The contestants will also frequently construct ad hoc rituals. These typically involve family members and friends – for example, certain boxes will be kept until the end because the numbers are a birthday of a sibling or child, or decisions are based on advice given in advance by a grandparent. Although this is often presented as “for luck”, I read it as being more about “meaning”. In many cases, they are people who’ve died, usually (but sadly not always) older people. By incorporating these ancestors in the narrative being constructed, the contestants establish their identity within a larger group of extended family and close friends, becoming a representative of the broader tribe for the purposes of the narrative.
We can see this socialised knowledge too in how the group will spontaneously respond to events in particular ways. One that fascinates me is the way that the collective will respond to a disappointing play (for example, the player revealing the locations of the high-value boxes early in the game) by all repeating “come on”, not in the cheery way of someone encouraging a child flagging in a sports day race, but in a quiet way that seems to mean something closer to “hold the line” or “trust the plan”. The contestant, being seen as the representative of the broader collective, is reassured by that broader collective about the unexpected result and encouraged to continue. I am reminded of Bruno Latour’s argument in Rejoicing that religion is a “mode of being” in which language is used not to carry information but to transform the person hearing it. It’s a collective shoring up of faith, in its most simple meaning of “trust”.
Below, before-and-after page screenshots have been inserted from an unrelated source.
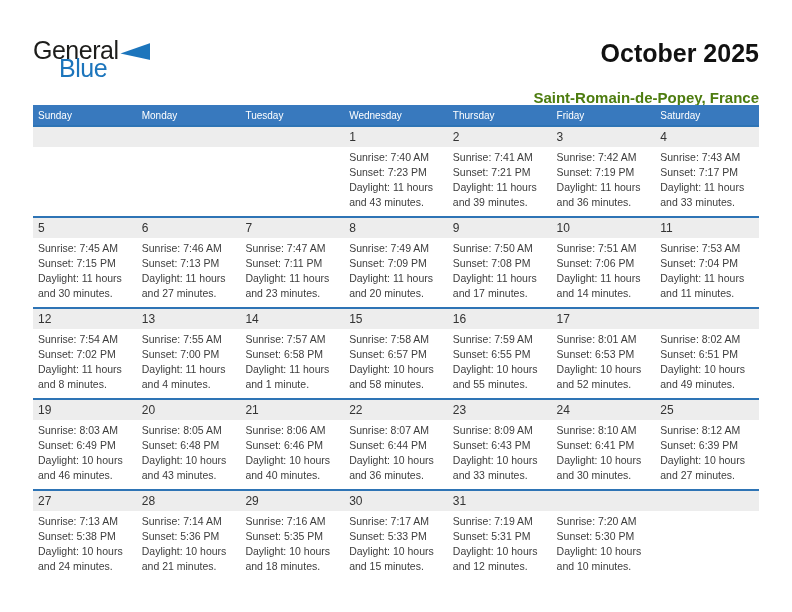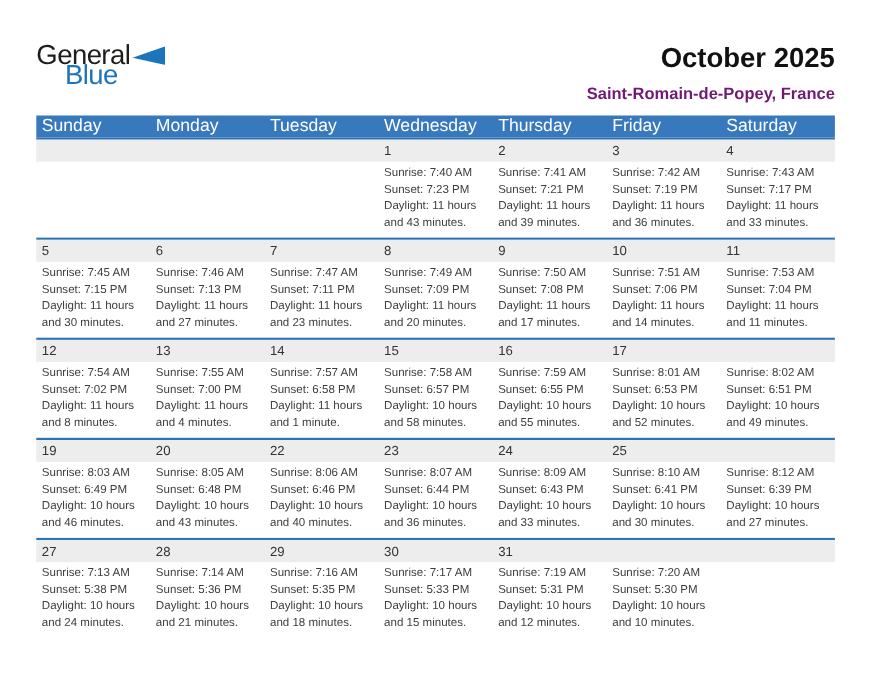"Saint-Romain-de-Popey, France" .cal-subtitle { color: #701a75 -> #4d7c0f; margin-top: 9px -> 21px }
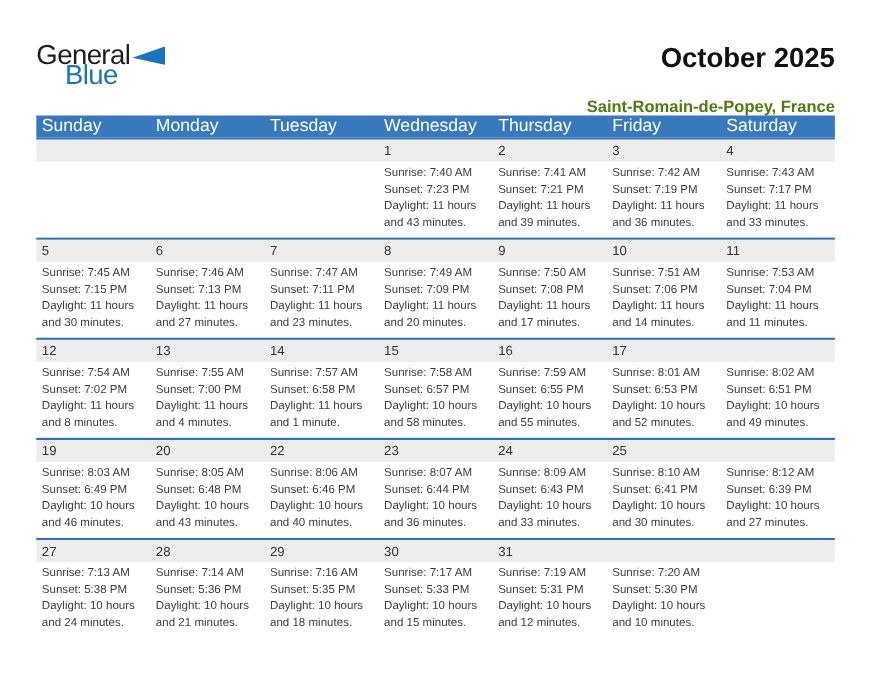"Sunday" .cal-head .hcell { font-size: 16px -> 10px }
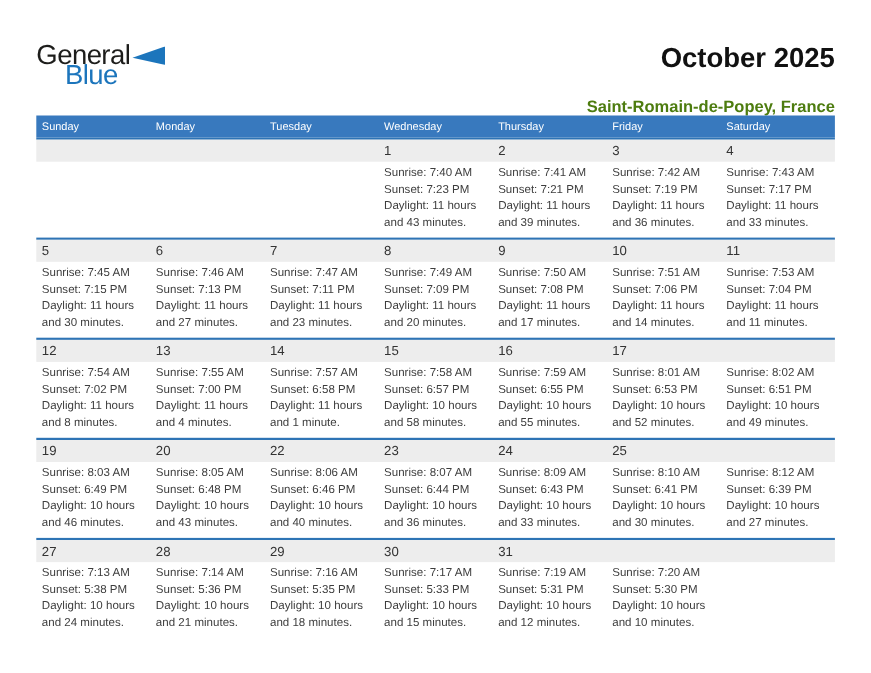"21" div.cell { html: none -> <div>21</div> }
These ad hoc acts and improvised knowledge claims are very much in keeping with those described by scholars of vernacular religion including Leonard Primiano, Martin Stringer and Graham Harvey. For these scholars, our beliefs are not so much an idea that we hold in our head that drives our behaviour, rather they are socially-determined sets of responses to various situations, and in out-of-the-ordinary or stressful situations, our responses can be very different from our everyday responses. These often do not confirm to the kinds of logical or empirical thinking that traditional epistemology has presented as the norm, but they are nevertheless utterly normal, and I would argue, central to understanding human behaviour.
Deal or No Deal gives us an opportunity to observe these processes happening in a framework that isn’t seen as religious by anyone involved. While religious identity continues to drop steadily, non-empirical beliefs and their ritualised expressions remain ubiquitous. As scholars of religion, we could identify these claims to non-empirical knowledge as religious, but I am not sure what the analytical benefit would be. Rather, I prefer the more radical position that these non-empirical knowledges are not uniquely, or even particularly, the domain of religion. Dividing the ways we gain knowledge about the world into science on the one hand, and religion on the other, as we often do, is too simplistic.
The broader point then is that, outside of academia or other contexts where we are brought to consciousness of how we are thinking, our ways of gaining knowledge of the world are messy and complex. Deal or No Deal is perhaps something of an outlier, but I suspect that most of us have made a decision based on a feeling about a person, or object. Maybe you’ve had a physical reaction to a place, or felt that you were being watched. Ideas about ghosts, communication with the dead, of extra-sensory perception and of being able to will things into manifestation are as common, if not more so, than those we more typically identify as religion, and probably always have been. But as yet, we lack the vocabulary for a more nuanced conversation about different kinds of knowledge.